Here, the third possible intpretation of AsyncAPI is shown:

• how an explicit endpoint does interact with one to many logical channels

In addition, enterprises can advertise their evented API products while clearly showing the functionality that the external API can and must provide.

Use of inheritance to specify which schema an endpoint uses amongst many in a channel

Demonstrates: Inheritance and override logic
Adds to Streetlights: Multiple possible messages within in a channel

As applications evolve, they will introduce breaking changes in the messages that they send. These breaking changes can cause failures for downstream applications. This is particularly true in brokers such as Kafka, where topics persist messages indefinitely, so that there may be multiple version of a message (or multiple message types) on the topic.

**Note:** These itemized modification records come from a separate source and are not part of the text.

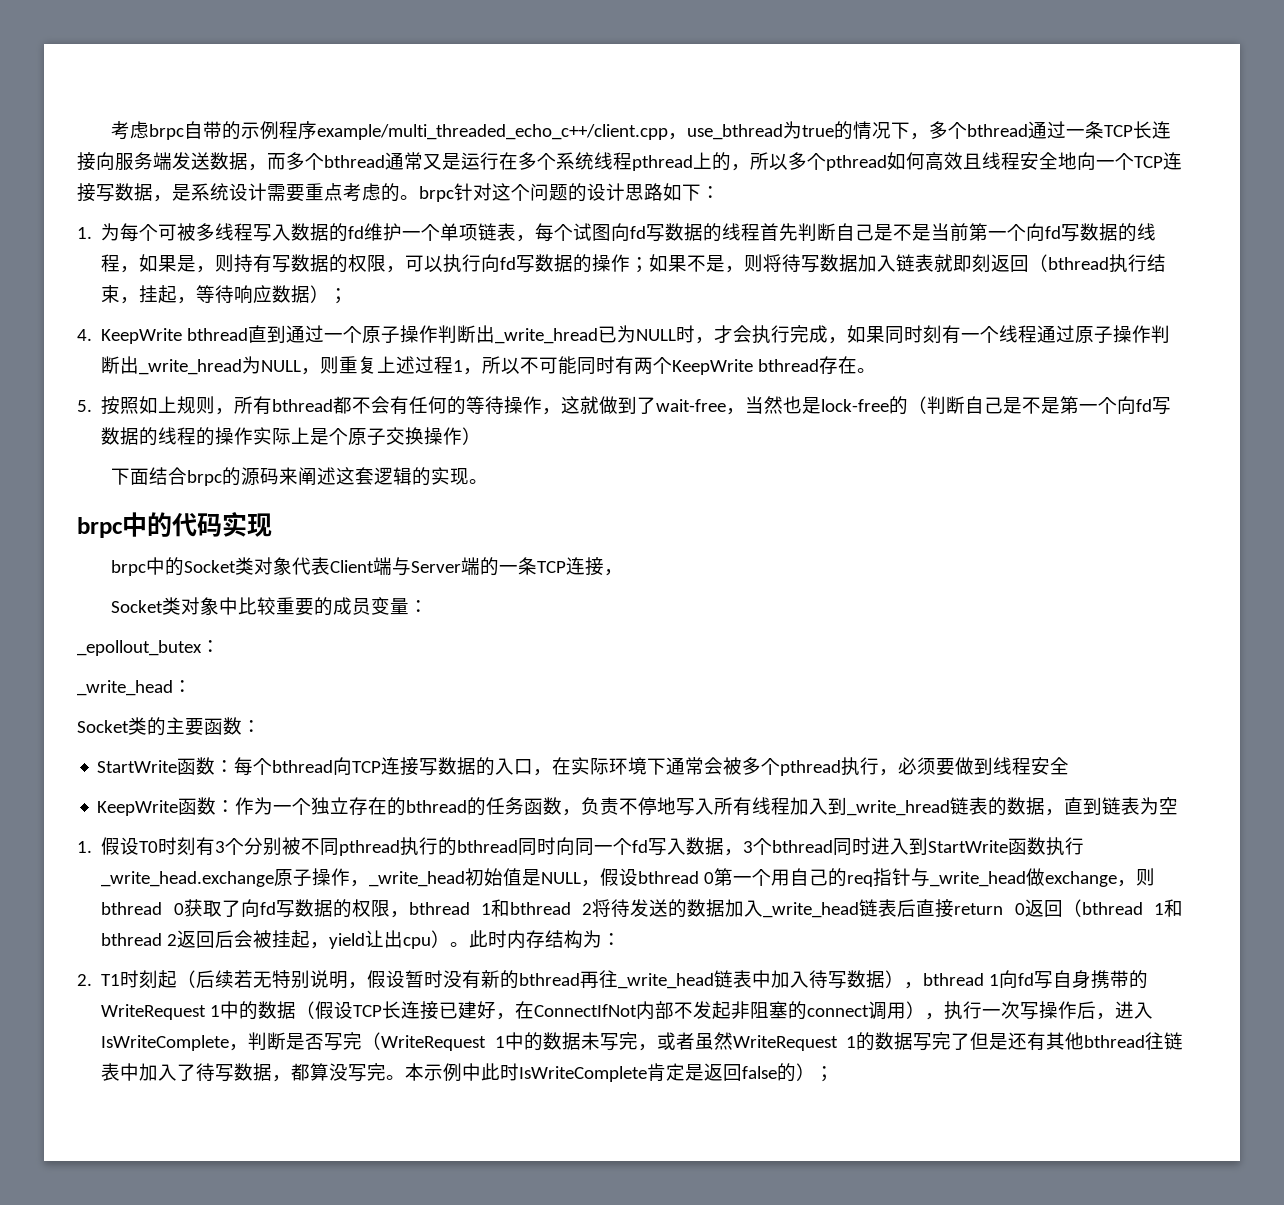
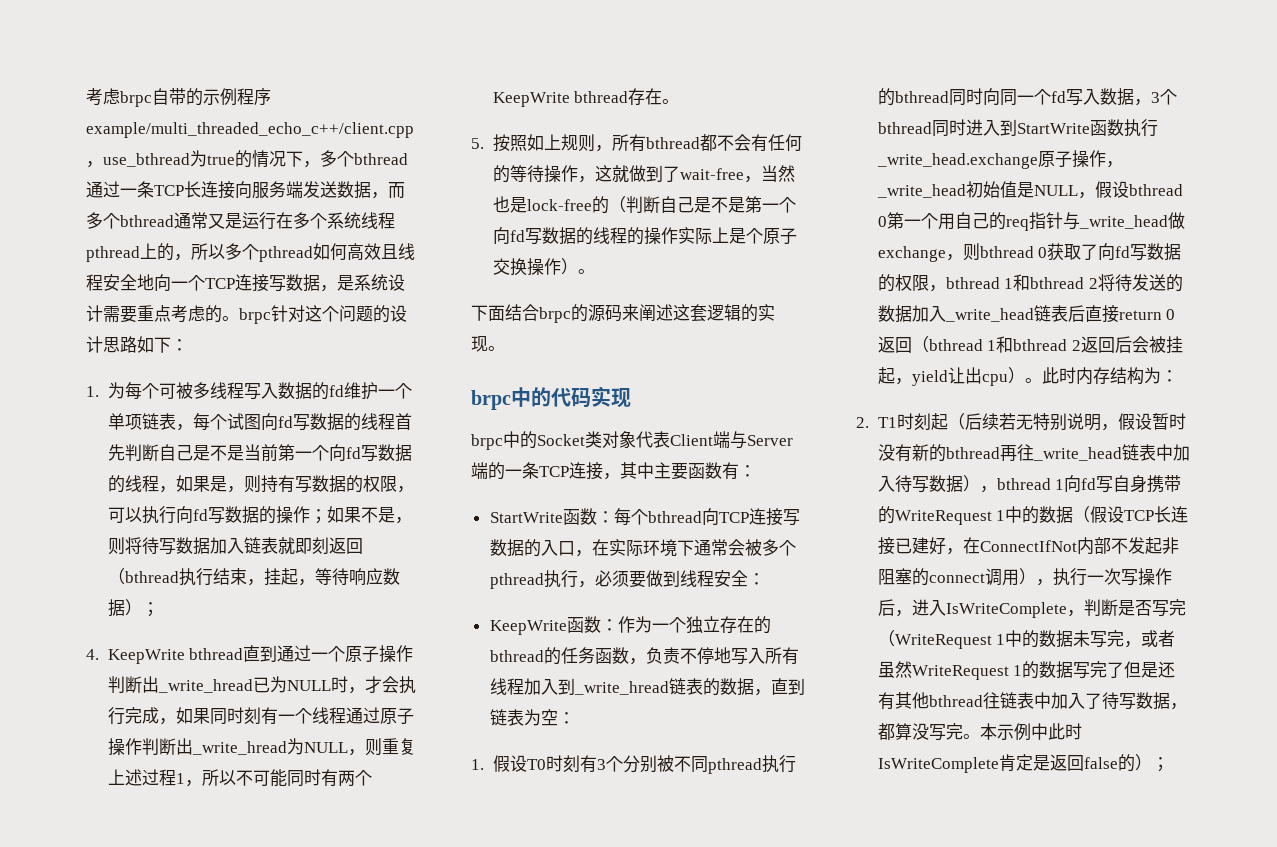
(482, 436) none -> [577,269,595,274] 。
[111,597,429,616] [77,640,220,656] [77,680,192,696] [77,717,166,736] // Socket类对象中比较重要的成员变量： // _epollout_butex： // _write_head： // Socket类的 -> [620,462,654,479] 其中
(242, 726) none -> [722,462,739,480] 有
(1070, 766) none -> [747,573,765,585] ：
(1179, 806) none -> [557,712,575,724] ：

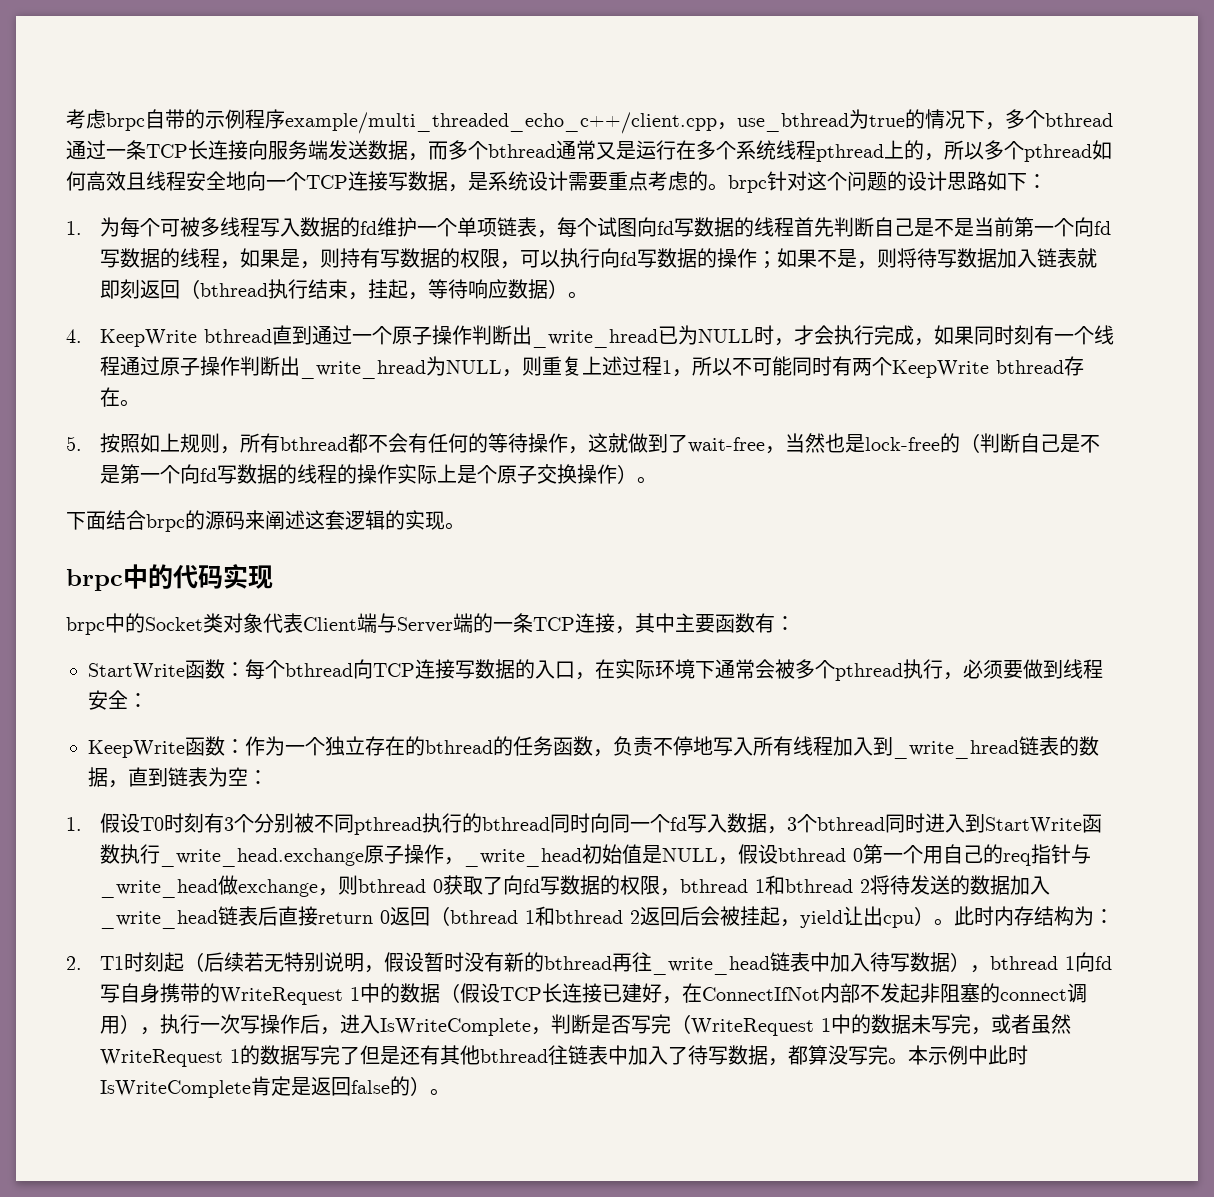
[141,602,159,617] ； -> [568,291,589,299] 。
[1151,757,1169,772] ； -> [430,1088,451,1096] 。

The decoupling of endpoints from channels allows implementers multiple ways to address this issue.

Wild West

Channel does not specify associated messages. Instead, each endpoint specifies which message it sends. Implies a lack of central governance, which means that applications receiving messages must be ready to adjust to breaking changes.

endpoint_controlhub.yaml

endpoint:
	ControlHub:
		endpointReceives:  
			light/measured
				$ref: /uri/channels/light/measured
					message:
						$ref: '/uri/components/messages/LightMeasuredv1'
		endpointSends:  
			control/lightOn
				$ref: /uri/channels/control/lightOn
					message:
						$ref: '/uri/components/messages/LightOnv1'

channels.yaml

channel:
	light/measured:
	control/lightOn:

Channel centric

Each channel specifies a single associated message, or a list of associated messages using oneOf. In turn, each endpoint specifies which message it sends and/or receives. If a channel contains a list of associated messsages, endpoints must select an option from that list . This topology likely implies some sort of central governance or tooling of shared channels, as applications must modify both their own AsyncAPI spec and that of the shared channel(s).

endpoint_controlhub.yaml

endpoint:
	ControlHub:
		endpointReceives:  
			light/measured
				$ref: /uri/channels/light/measured
		endpointSends:  
			control/lightOn
				$ref: /uri/channels/control/lightOn
					message:
						$ref: '/uri/components/messages/LightOnv2'

channels.yaml

channel:
	light/measured:
			message:
				oneOf:
					- $ref: '/uri/components/messages/LightMeasuredv1'
	control/lightOn:
			message:
				oneOf:
					- $ref: '/uri/components/messages/LightOnv1'
					- $ref: '/uri/components/messages/LightOnv2'

Defer to schema registry

Lastly, enterprises could defer schema management to a schema registry. Rather than list specific versions, references point to a schema registry, which can be used at either code-time, compile-time or run-time.

endpoint_controlhub.yaml

endpoint:
	ControlHub:
		endpointReceives:  
			light/measured
				$ref: /uri/channels/light/measured
		endpointSends:  
			control/lightOn
				$ref: /uri/channels/control/lightOn

channels.yaml

channel:
	light/measured:
			message:
				$ref: 'http://schemaregistry.com/components/messages/LightMeasured#latest'
	control/lightOn:
			message:
				$ref: 'http://schemaregistry.com/components/messages/LightOn#latest'

Use of Interfaces for external API products

Forthcoming

Specifying Binding details.

Under this proposal, channels become much more logical. Channels know only the following

• Message can be sent to the input of a channel
• Messages can be received from the output of a channel
• The channel is addressable
• As a dumb pipe, messages entering the channel are the same as messages exiting the channel (@jhigginbotham and I disagree on this one)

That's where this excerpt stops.